Though I’m not Catholic, I went to a Catholic school for grades 1-8, and we had a St. Pat’s dance every year. I didn’t get to go during sixth grade as J.C. and I were goofing off in the hallway, and Sister “She Hate Me” made me sit in the stairwell for the rest of the day. J.C. got to go, but I didn’t. But that is another story, though a good one, as that day really hurt. I had finally worked up the nerve to ask that 8th grade girl to dance, and I missed my chance. Perhaps I’ll tell that one day.

But I digress. St. Pat’s was a holiday that I embraced later in life-after college really. I’d always been interested in my family history-still am in fact. Through the work my great-grandfather did, along with my Uncle and his mother, and myself to a lesser degree, we’ve traced both my paternal and maternal grandmother’s families back to Ireland and Germany, among other places. My paternal grandfather was an orphan, and we know very little about his family except that his father was from Austria and I believe his mother was Liverpuddlian.
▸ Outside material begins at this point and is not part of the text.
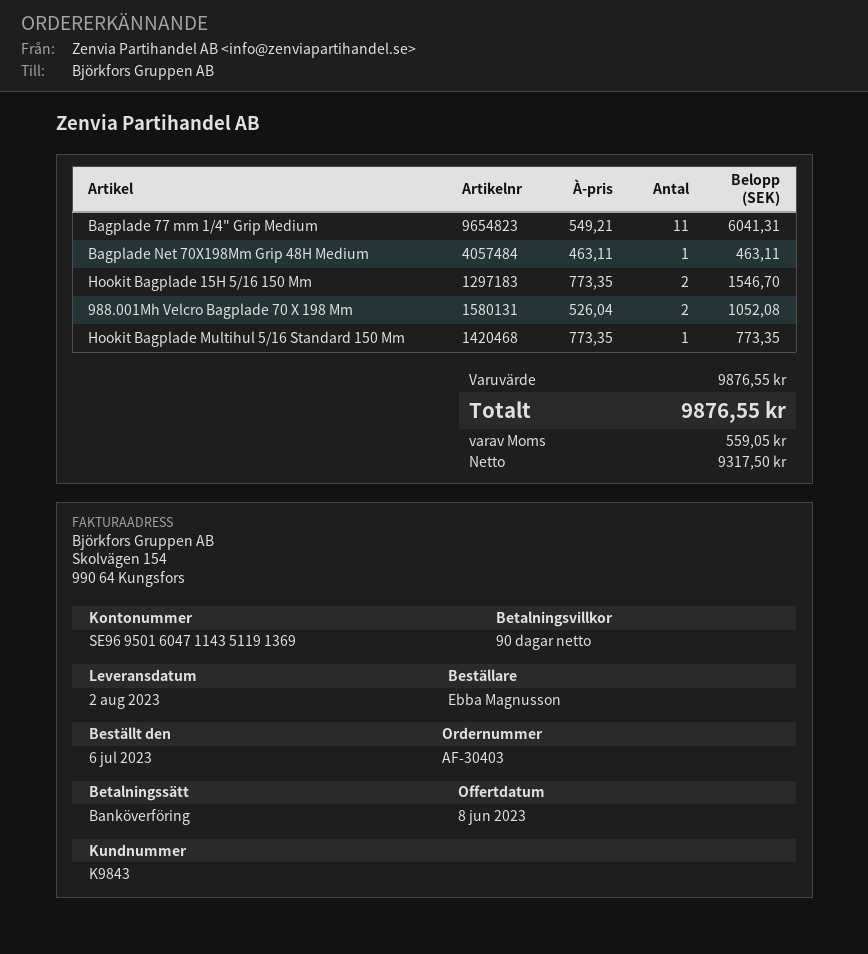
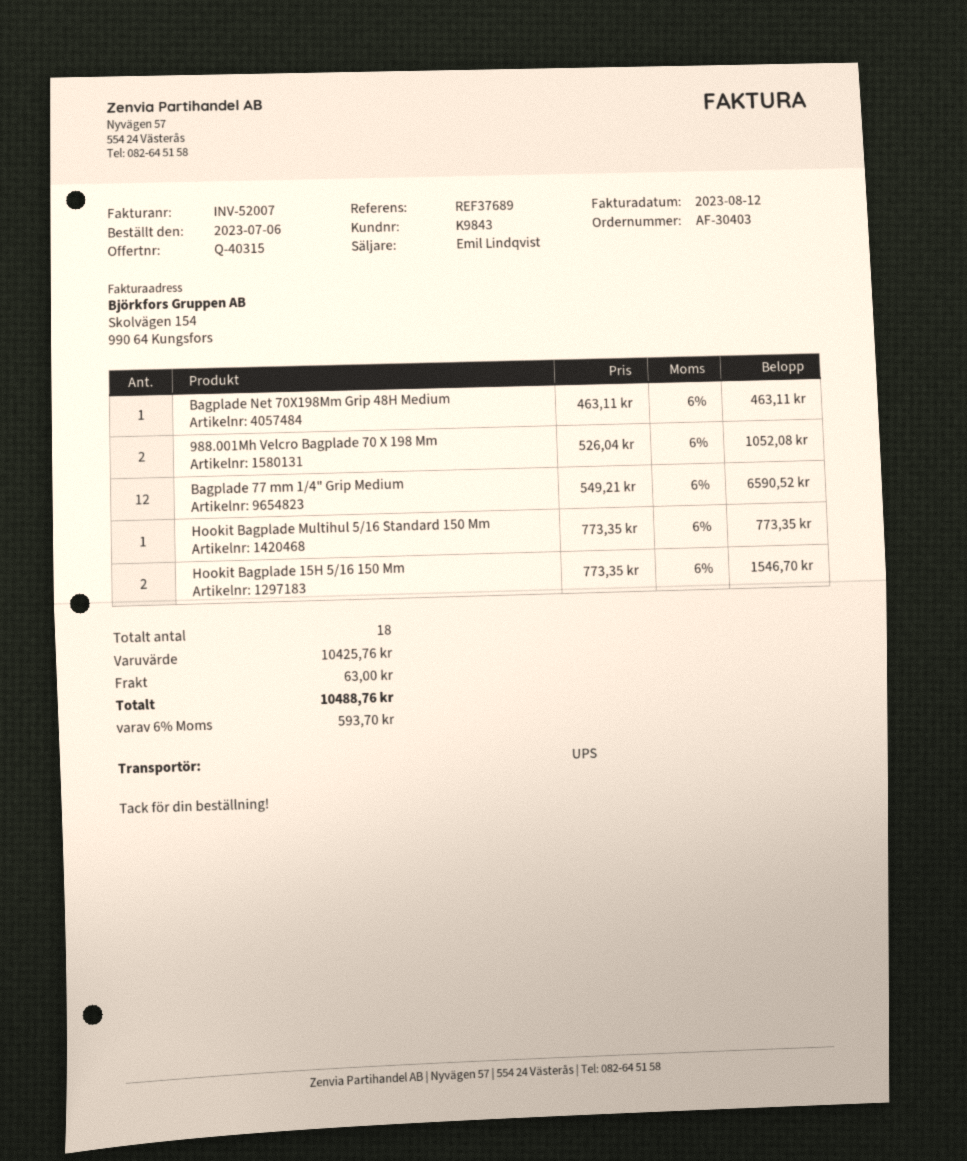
Bagplade 77 mm 1/4" Grip Medium: 11 x 549.21 = 6041.31 -> 12 x 549.21 = 6590.52
subtotal: 9876.55 -> 10425.76
shipping: none -> 63.00
tax: 559.05 -> 593.70
total: 9876.55 -> 10488.76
My paternal grandmother was a Buchanan. Her Grandparents were from Gort and Raphoe. Her father worked quite diligently to record our family genealogy, by some accounts to prove he was related to former President James Buchanan, who by nearly all accounts was among the worst Presidents in the brief history of our nation. His family tree is extensive, and goes back nearly 12 generations from my children, but perhaps his greatest accomplishment was that he was able to reconnect with the family still living “across the pond.” I’m pleased to say that we are still in contact with them.
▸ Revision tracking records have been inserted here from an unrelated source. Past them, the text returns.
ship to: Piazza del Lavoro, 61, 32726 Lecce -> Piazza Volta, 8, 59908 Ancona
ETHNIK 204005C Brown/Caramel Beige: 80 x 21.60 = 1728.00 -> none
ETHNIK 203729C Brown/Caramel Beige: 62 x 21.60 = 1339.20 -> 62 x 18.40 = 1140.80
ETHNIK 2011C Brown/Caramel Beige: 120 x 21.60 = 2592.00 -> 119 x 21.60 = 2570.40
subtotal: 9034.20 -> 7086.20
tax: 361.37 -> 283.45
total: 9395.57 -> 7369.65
I had some fun St. Patrick’s days after college, though most of them didn’t have a ton to do with exploring my heritage. I actually spent one St. Pat’s day in Switzerland, though it was not what I would call widely celebrated there. I was able to procure a few Guinness. That was a fun trip as I recall.
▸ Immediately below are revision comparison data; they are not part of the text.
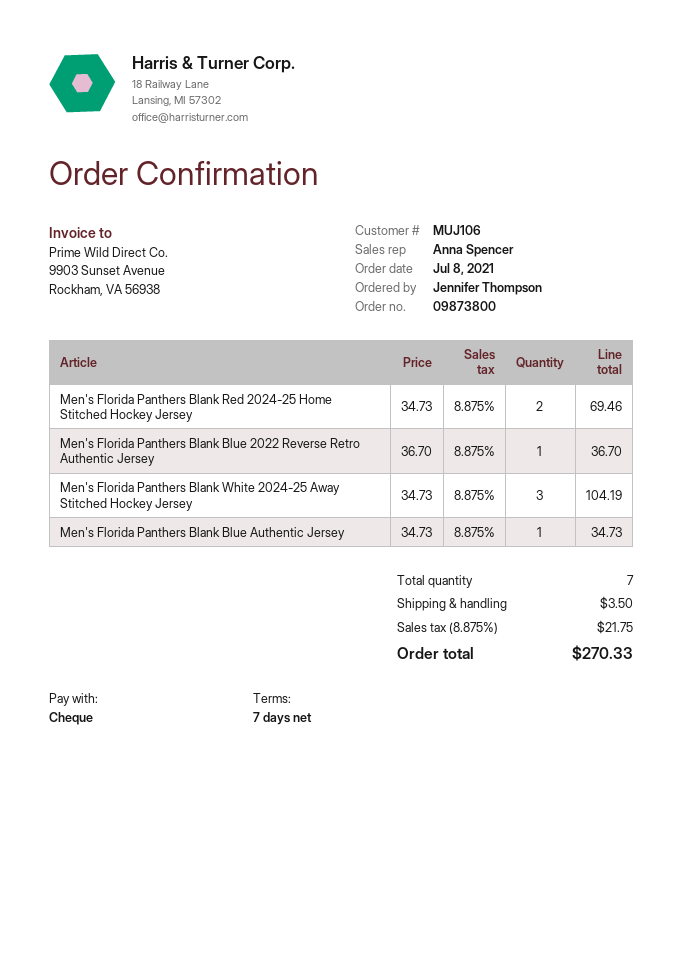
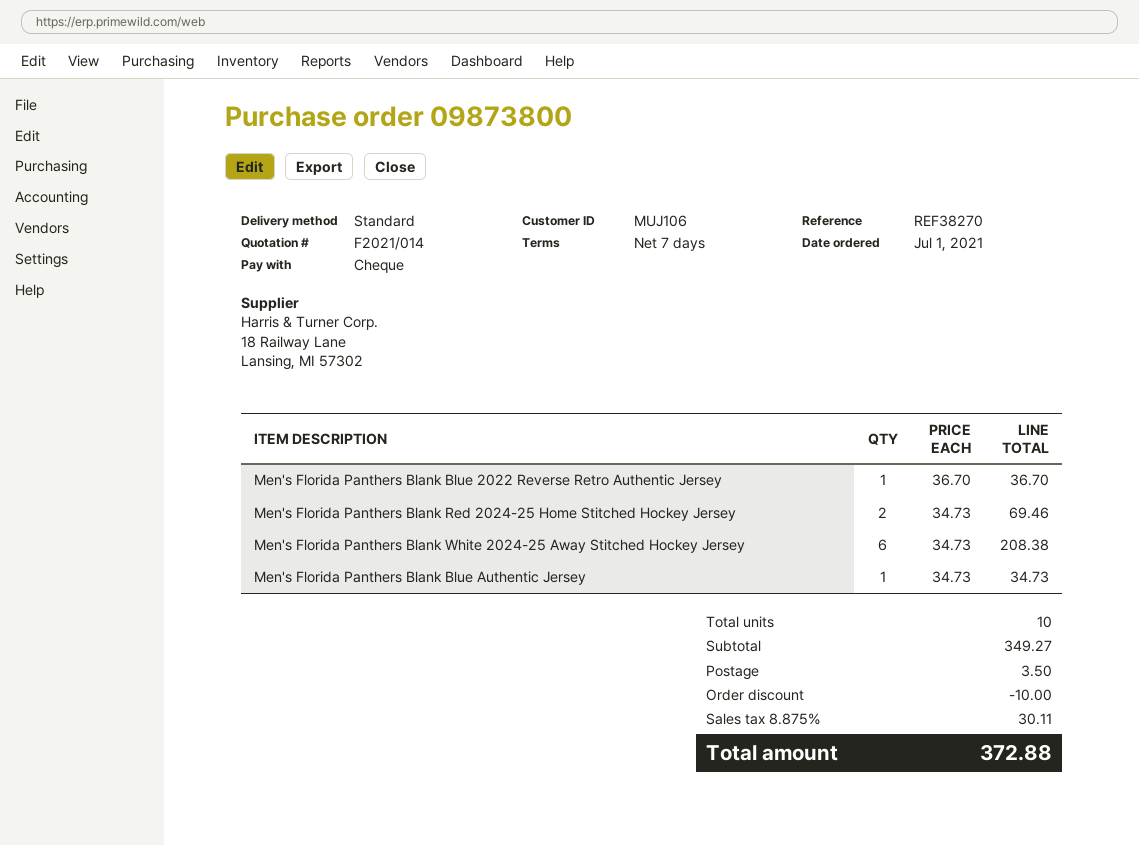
order date: 2021-07-08 -> 2021-07-01
Men's Florida Panthers Blank White 2024-25 Away Stitched Hockey Jersey: 3 x 34.73 = 104.19 -> 6 x 34.73 = 208.38
total quantity: 7 -> 10
discount: none -> 10.00
tax: 8.875% = 21.75 -> 8.875% = 30.11
total: 270.33 -> 372.88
But why does the day matter to me? Certainly one could say that I’m embracing my cultural heritage and roots, but one could say the same thing about why I love Oktoberfest with my friends every year. I will freely admit to enjoying parades and corned beef (I’ve made 4 in the last week…) and beer. But that, I think is oversimplifying things.
I think there’s more to it than that.

Perhaps I love St. Patrick’s day for all those reasons, but I think I love it most as it’s taken on more meaning for me, and my family since St. Patrick’s Day, 1998.

Maybe that’s the place to start.

The wife wasn’t my wife then, though we had been together since 1992. We were clearly moving towards marriage but we hadn’t gotten there yet. Some would say I was taking too long. In fact many did. Loudly. I shant go too deep into that, except to say that though I always knew we’d get married, I didn’t feel ready to be married until the year before we got engaged. And then I had to raise money to buy a ring. And so forth.

Needless to say, when it finally happened, there was a great sigh of “It’s about damned time” from several circles in our lives. But I had a plan all along. Sorta. Here’s the story behind the first of many great St. Patrick’s Days.

We had been together since 1992, when we met at College in Ohio of all places. 1998 would find me working at a school in NY and her working at a Church in North Jersey.

If you knew me then, you’ll know that I was not what one would call the most fiscally responsible of young men. I tended to spend it before I had it, and while I have since learned much better, I had a damned good time at the time. So, the prospect of saving for an engagement ring was a daunting one. Even with promises from family friends that they could get me a deal, to say that I was starting the process already in the hole would have been an understatement. I was 24, living on a school campus where I paid almost no bills and had three meals a day most of the time, and traveling to see my girlfriend pretty much every weekend and taking her out whether I could pay for it or not.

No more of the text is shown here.